También por la ampliación de los conceptos no remunerativos (sin contribuciones ni aportes) en los ingresos del trabajador. Entre otros puntos, el abogado Aníbal Paz señaló a Diario Clarín se distinguen los siguientes:
- Se amplían los rubros no remunerativos del salario, que no aportan a la Seguridad Social.
- Se amplían beneficios sociales que no son remuneraciones y que no corresponden “el pago de aportes ni contribuciones a la seguridad social, ni la aplicación de contribuciones patronales o aportes del trabajador sobre los conceptos comprendidos en la presente disposición”, como los servicios de comedor, los reintegros de gastos médicos, odontológicos y farmacéuticos del trabajador y su grupo familiar, asumidos por el empleador, etc.,
- Promoción de Empleo Registrado (PER): condonación de deudas de contribuciones a la Seguridad Social Social por capital intereses y multas. “ La reglamentación determinará los porcentajes de condonación que habrán de aplicarse, los que en ningún caso serán inferiores al setenta por ciento (70%) del total de las sumas adeudadas. Se podrán establecer incentivos para la cancelación de la obligación de contado y beneficios especiales para las Micro, Pequeñas y Medianas Empresa”, dice la ley.
- Blanqueo: También se reconocen hasta 5 años para acceder a la jubilación a los trabajadores "blanqueados" sin el correspondiente ingreso de las cotizaciones no ingresadas.
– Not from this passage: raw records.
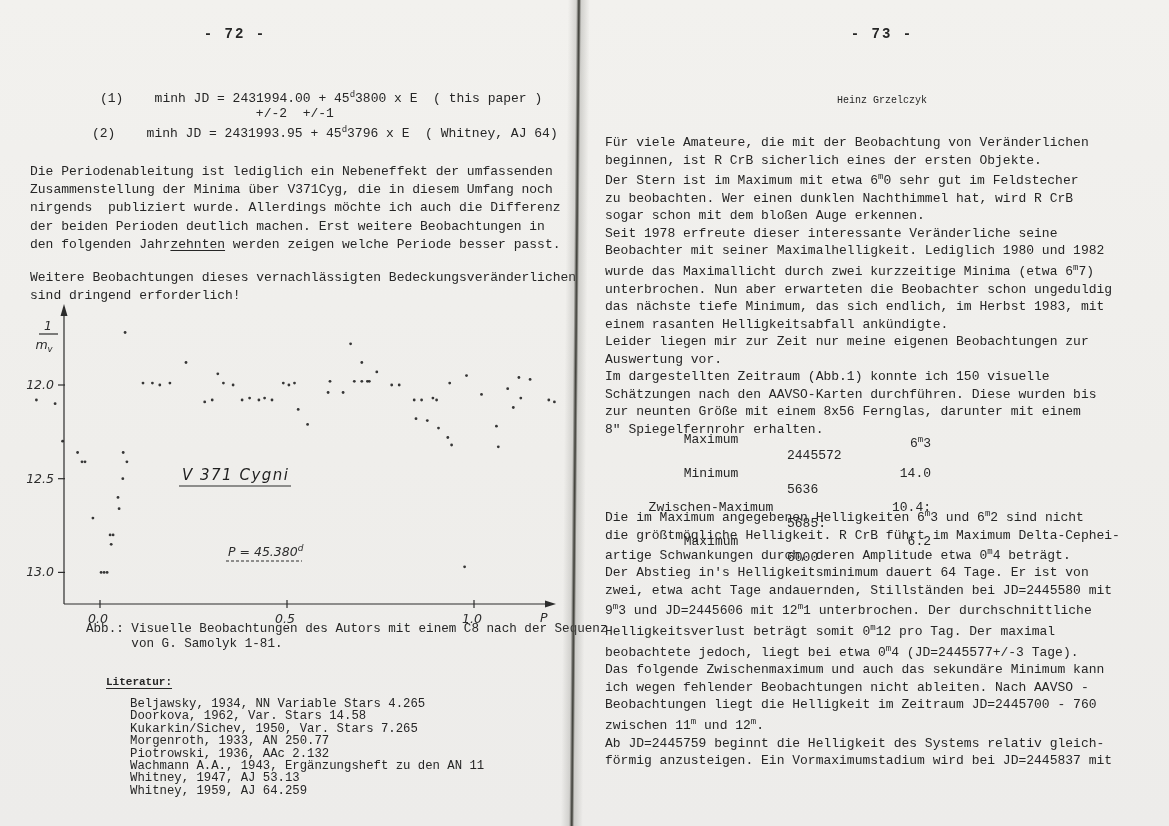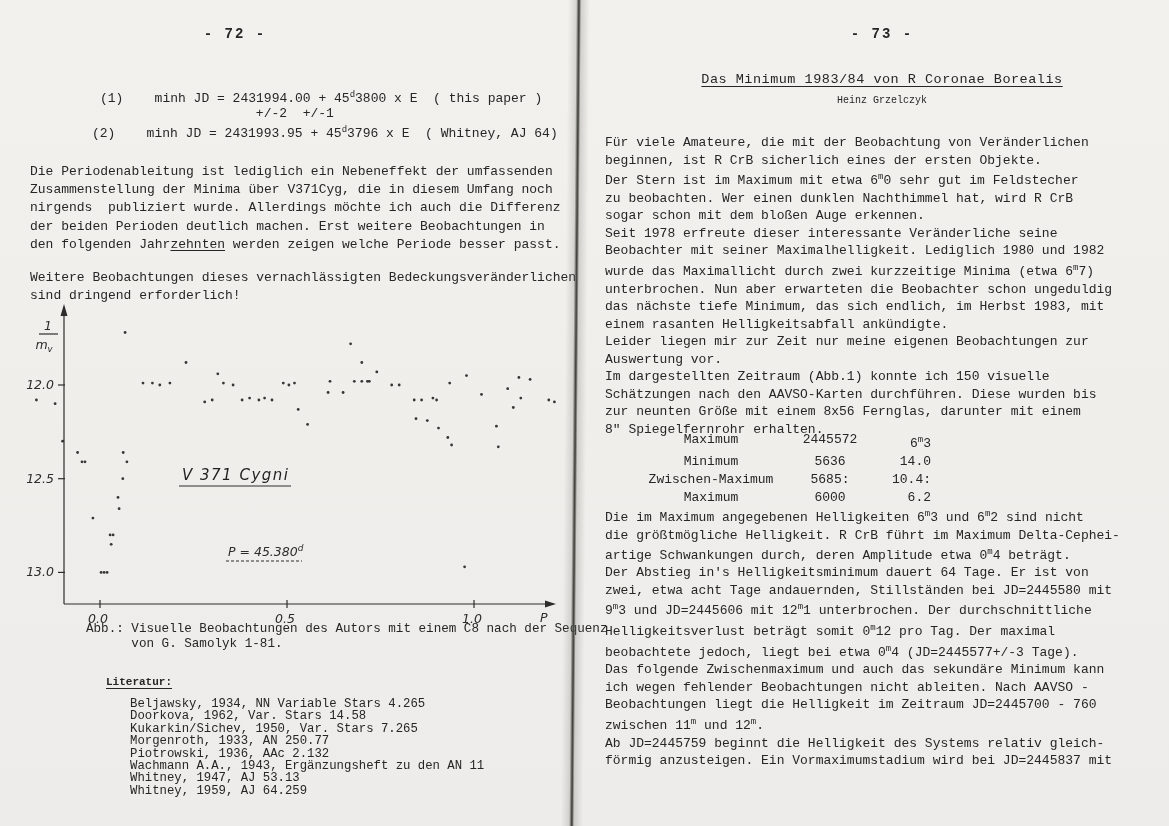--- a/index.html
+++ b/index.html
@@ -29,21 +29,21 @@
   sup{font-size:9px;letter-spacing:0;}
   u{text-underline-offset:2px;}
   .lit-heading{position:absolute;left:86px;top:676px;font-size:11px;
     text-decoration:underline;text-underline-offset:3px;font-weight:bold;margin-left:20px;}
   .r-title{position:absolute;top:72px;left:0;width:100%;text-align:center;
     font-size:13.5px;text-decoration:underline;text-underline-offset:3px;letter-spacing:0.5px;}
   .r-author{position:absolute;top:95px;left:0;width:100%;text-align:center;font-size:10px;}
   .r-table{position:absolute;left:40px;top:431px;font-size:13px;}
   .r-table .trow{display:flex;line-height:18px;}
   .r-table .c1{width:152px;text-align:center;}
-  .r-table .c2{width:86px;text-align:center;}
+  .r-table .c2{width:86px;text-align:left;margin-top:16px;}
   .r-table .c3{width:58px;text-align:right;}
   svg text{user-select:none;}
   .tick{font:italic 12.5px "DejaVu Sans",sans-serif;fill:#2c2c2c;}
   .star{font:italic 15px "DejaVu Sans",sans-serif;fill:#1f1f1f;letter-spacing:1.5px;}
   .per{font:italic 12.5px "DejaVu Sans",sans-serif;fill:#2c2c2c;}
   .axl{stroke:#2c2c2c;stroke-width:1.2;fill:none;}
   .pt{fill:#1c1c1c;opacity:0.88;}
 </style>
 </head>
 <body>
@@ -191,21 +191,20 @@
         <div class="tline">Whitney, 1947, AJ 53.13</div>
         <div class="tline">Whitney, 1959, AJ 64.259</div>
       </div>
   </div>
 
   <div class="binding"></div>
 
   <div class="page page-right">
     <div class="pageno">- 73 -</div>
 
-    <div class="r-title">Das Minimum 1983/84 von R Coronae Borealis</div>
     <div class="r-author">Heinz Grzelczyk</div>
 
     <div class="lines body-right" style="left:10px;top:134px;">
         <div class="tline">Für viele Amateure, die mit der Beobachtung von Veränderlichen</div>
         <div class="tline">beginnen, ist R CrB sicherlich eines der ersten Objekte.</div>
         <div class="tline">Der Stern ist im Maximum mit etwa 6<sup>m</sup>0 sehr gut im Feldstecher</div>
         <div class="tline">zu beobachten. Wer einen dunklen Nachthimmel hat, wird R CrB</div>
         <div class="tline">sogar schon mit dem bloßen Auge erkennen.</div>
         <div class="tline">Seit 1978 erfreute dieser interessante Veränderliche seine</div>
         <div class="tline">Beobachter mit seiner Maximalhelligkeit. Lediglich 1980 und 1982</div>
Pero los meses o años blanqueados no se consideran para el cálculo de la jubilación del trabajador.
- Régimen de Incentivo a la Formalización Laboral (RIFL): Reducción de alícuotas patronales por 48 meses para las nuevas relaciones laborales.
- Fondo de Asistencia Laboral (FAL): se conforma con una contribución mensual obligatoria del uno por ciento (1%) para las grandes empresas y dos coma cinco por ciento (2,5%) para las micro, pequeñas y medianas empresas, de las remuneraciones que se toman como base para el cálculo de las contribuciones patronales con destino al Sistema Integrado Previsional Argentino (SIPA) de cada trabajador.
Por otra parte, el abogado Luis Ramírez sostiene que el FAL tiene “dos objetivos, uno declarado y otro oculto”. El objetivo primordial del FAL consiste en simplificar los procesos de desvinculación laboral y la liquidación de las indemnizaciones correspondientes, costeándolas mediante el uso de capital proveniente del sistema de previsión social.
De manera simultánea, esta herramienta busca establecer una reserva de fondos destinada a asistir financieramente al Tesoro Nacional a través de la adquisición de títulos de deuda pública soberana.
Esta detracción de recursos del ámbito previsional profundizará inevitablemente la crisis que atraviesa el esquema jubilatorio actual. Ante este panorama, el Poder Ejecutivo ya tiene en fase de planificación una reestructuración del sistema de carácter sumamente severo.
Dicha reforma proyecta, entre sus ejes centrales, el incremento progresivo de la edad para jubilarse, la anulación de los regímenes especiales (poniendo particular énfasis en el sector de la docencia) y la aplicación de recortes sobre las pensiones derivadas por viudez.
Por otra parte, la reciente eliminación de la moratoria ya está provocando una reducción en el padrón de personas que acceden a los beneficios del sistema. A esta situación se le añade la problemática del refuerzo económico de hasta $70.000, el cual permanece estancado y sin ningún tipo de actualización por movilidad desde hace ya dos años.